▸ **Required action**: Below are records; count the lines in them that hold "gradient" and give only the count.

▸ **Material to process**:
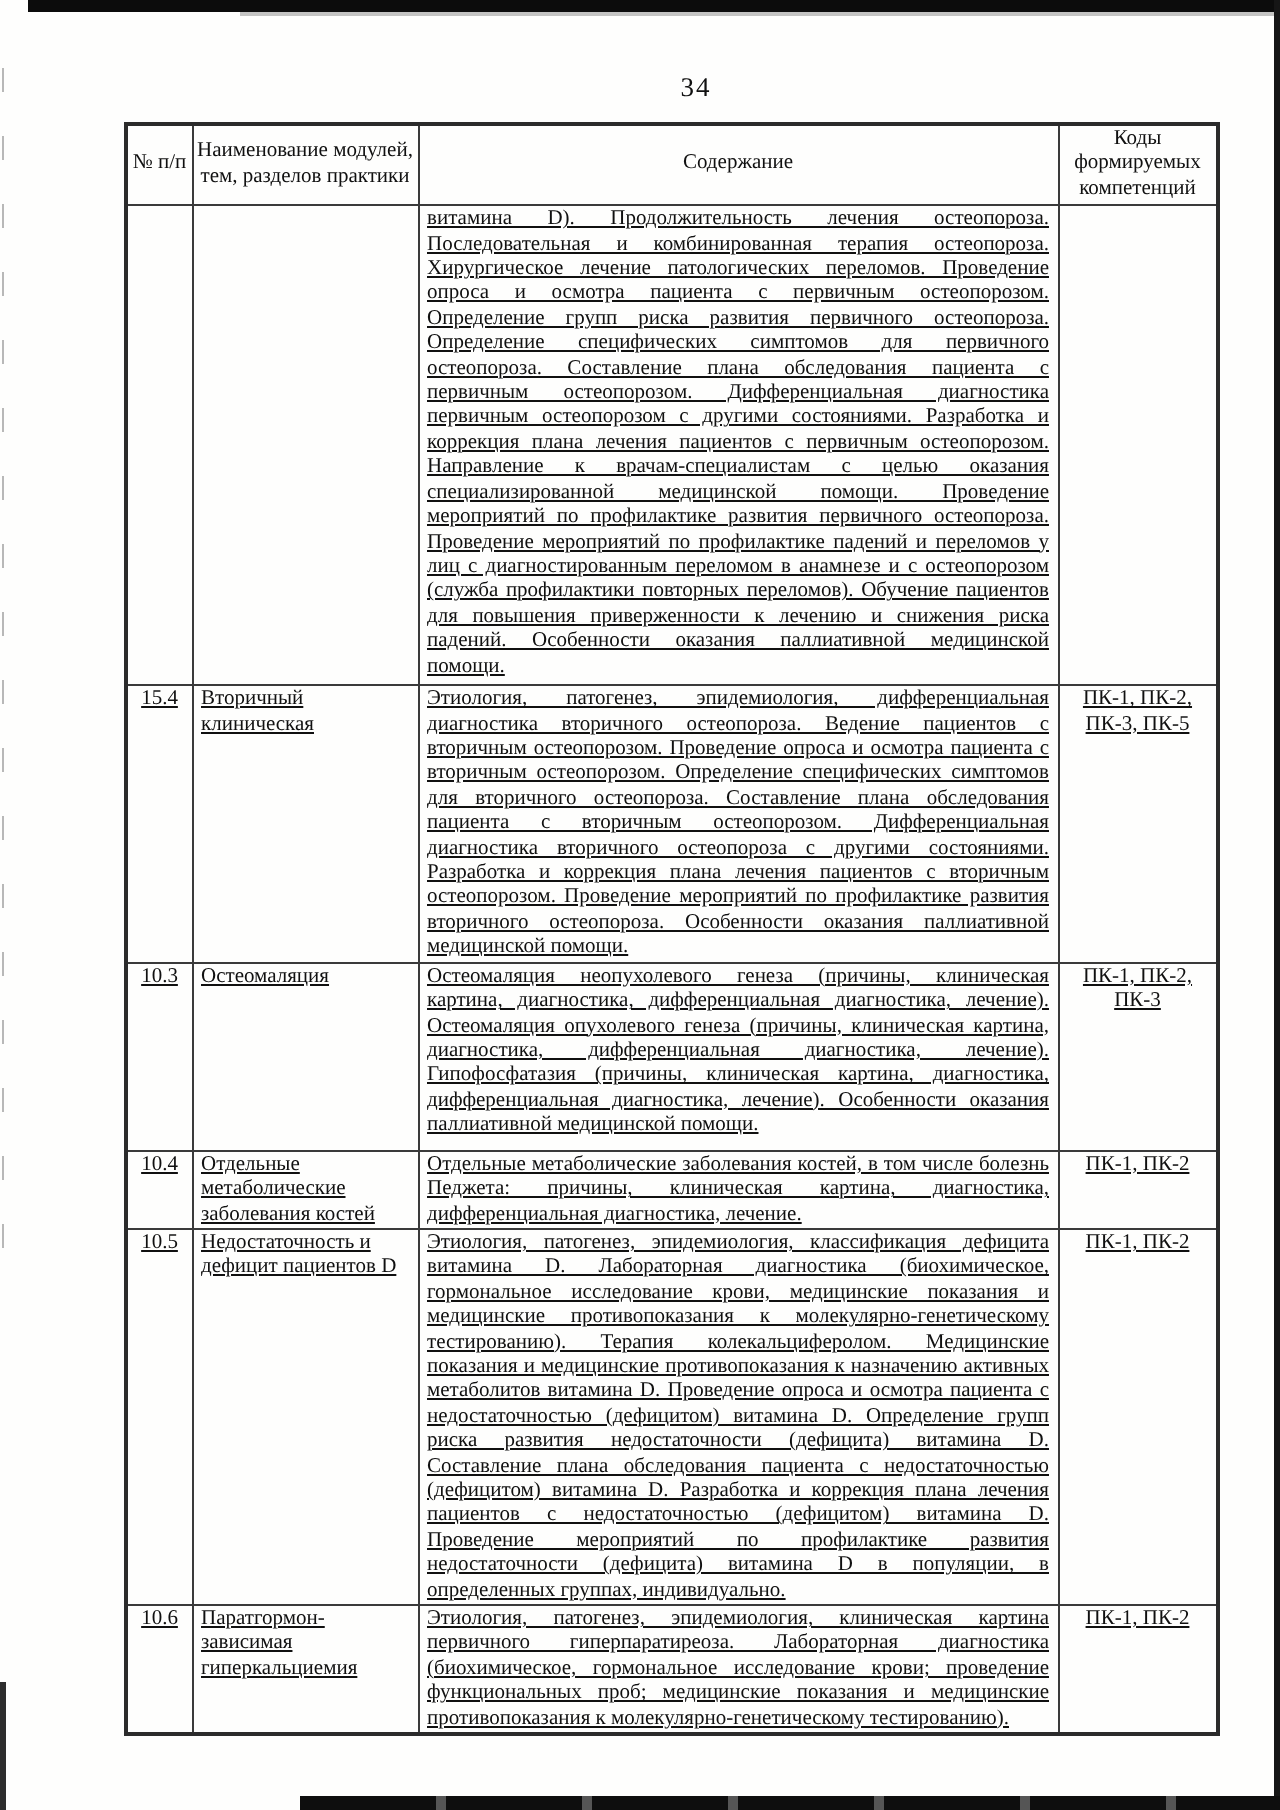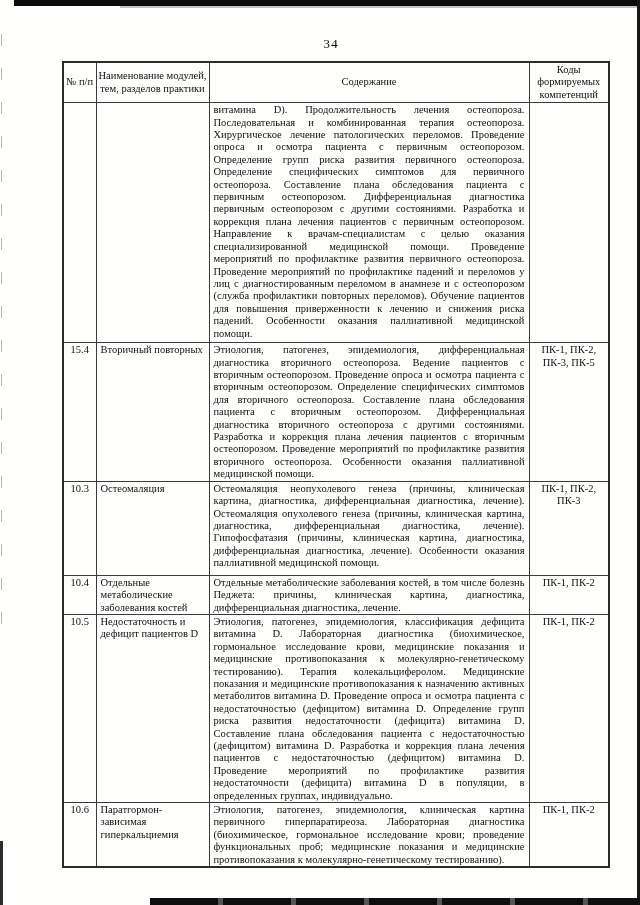--- a/index.html
+++ b/index.html
@@ -15,39 +15,39 @@
   .top-bar    { position:absolute; top:0; left:14px; right:0; height:6px; background:#0c0c0c; }
   .top-bar-tail { position:absolute; top:6px; left:120px; right:0; height:2px; background:#8a8a8a; opacity:.5; }
   .right-bar  { position:absolute; top:0; right:0; bottom:0; width:3px; background:#161616; }
   .bottom-bar { position:absolute; bottom:0; left:150px; right:0; height:7px;
                 background:repeating-linear-gradient(90deg,#0e0e0e 0 68px,#555 68px 73px); }
   .left-noise { position:absolute; left:1px; top:34px; width:1px; height:600px;
                 background:repeating-linear-gradient(180deg,#9a9a9a 0 12px, transparent 12px 34px); opacity:.7; }
   .left-bottom-mark { position:absolute; left:0; bottom:0; width:3px; height:64px; background:#2d2d2d; }
 
   .page-number {
-    position:absolute; top:36px; left:58px; width:546px;
+    position:absolute; top:36px; left:75px; width:546px;
     text-align:center; font-size:13.5px; letter-spacing:1px;
   }
 
   table.doc {
     position:absolute; left:62px; top:61px; width:546px;
     border-collapse:collapse; table-layout:fixed;
     border:2px solid #2b2b2b;
   }
   table.doc th, table.doc td {
     border:1.5px solid #3a3a3a;
     font-size:10.5px; line-height:12.4px;
     font-weight:normal;
     overflow:hidden;
   }
   table.doc th {
     text-align:center; vertical-align:middle; padding:1px 2px;
   }
-  table.doc td { vertical-align:top; padding:1px 4px 0 4px; }
+  table.doc td { vertical-align:top; padding:1px 4px 0 4px;text-decoration:underline; }
   col.c-num     { width:33px; }
   col.c-name    { width:113px; }
   col.c-content { width:320px; }
   col.c-codes   { width:80px; }
 
   td.cell-num  { text-align:center; padding-left:1px; padding-right:1px; }
   td.cell-name { padding-left:3px; padding-right:2px; }
   td.cell-content { text-align:justify; text-align-last:left; }
   td.cell-codes { padding-left:3px; padding-right:2px;text-align:center; }
 
@@ -86,21 +86,21 @@
       <th>Коды формируемых компетенций</th>
     </tr>
     <tr class="r0">
       <td class="cell-num"></td>
       <td class="cell-name"></td>
       <td class="cell-content">витамина D). Продолжительность лечения остеопороза. Последовательная и комбинированная терапия остеопороза. Хирургическое лечение патологических переломов. Проведение опроса и осмотра пациента с первичным остеопорозом. Определение групп риска развития первичного остеопороза. Определение специфических симптомов для первичного остеопороза. Составление плана обследования пациента с первичным остеопорозом. Дифференциальная диагностика первичным остеопорозом с другими состояниями. Разработка и коррекция плана лечения пациентов с первичным остеопорозом. Направление к врачам-специалистам с целью оказания специализированной медицинской помощи. Проведение мероприятий по профилактике развития первичного остеопороза. Проведение мероприятий по профилактике падений и переломов у лиц с диагностированным переломом в анамнезе и с остеопорозом (служба профилактики повторных переломов). Обучение пациентов для повышения приверженности к лечению и снижения риска падений. Особенности оказания паллиативной медицинской помощи.</td>
       <td class="cell-codes"></td>
     </tr>
     <tr class="r1">
       <td class="cell-num">15.4</td>
-      <td class="cell-name">Вторичный повторных</td>
+      <td class="cell-name">Вторичный клиническая</td>
       <td class="cell-content">Этиология, патогенез, эпидемиология, дифференциальная диагностика вторичного остеопороза. Ведение пациентов с вторичным остеопорозом. Проведение опроса и осмотра пациента с вторичным остеопорозом. Определение специфических симптомов для вторичного остеопороза. Составление плана обследования пациента с вторичным остеопорозом. Дифференциальная диагностика вторичного остеопороза с другими состояниями. Разработка и коррекция плана лечения пациентов с вторичным остеопорозом. Проведение мероприятий по профилактике развития вторичного остеопороза. Особенности оказания паллиативной медицинской помощи.</td>
       <td class="cell-codes">ПК-1, ПК-2, ПК-3, ПК-5</td>
     </tr>
     <tr class="r2">
       <td class="cell-num">10.3</td>
       <td class="cell-name">Остеомаляция</td>
       <td class="cell-content">Остеомаляция неопухолевого генеза (причины, клиническая картина, диагностика, дифференциальная диагностика, лечение). Остеомаляция опухолевого генеза (причины, клиническая картина, диагностика, дифференциальная диагностика, лечение). Гипофосфатазия (причины, клиническая картина, диагностика, дифференциальная диагностика, лечение). Особенности оказания паллиативной медицинской помощи.</td>
       <td class="cell-codes">ПК-1, ПК-2, ПК-3</td>
     </tr>
     <tr class="r3">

▸ **Answer to the exercise**: 2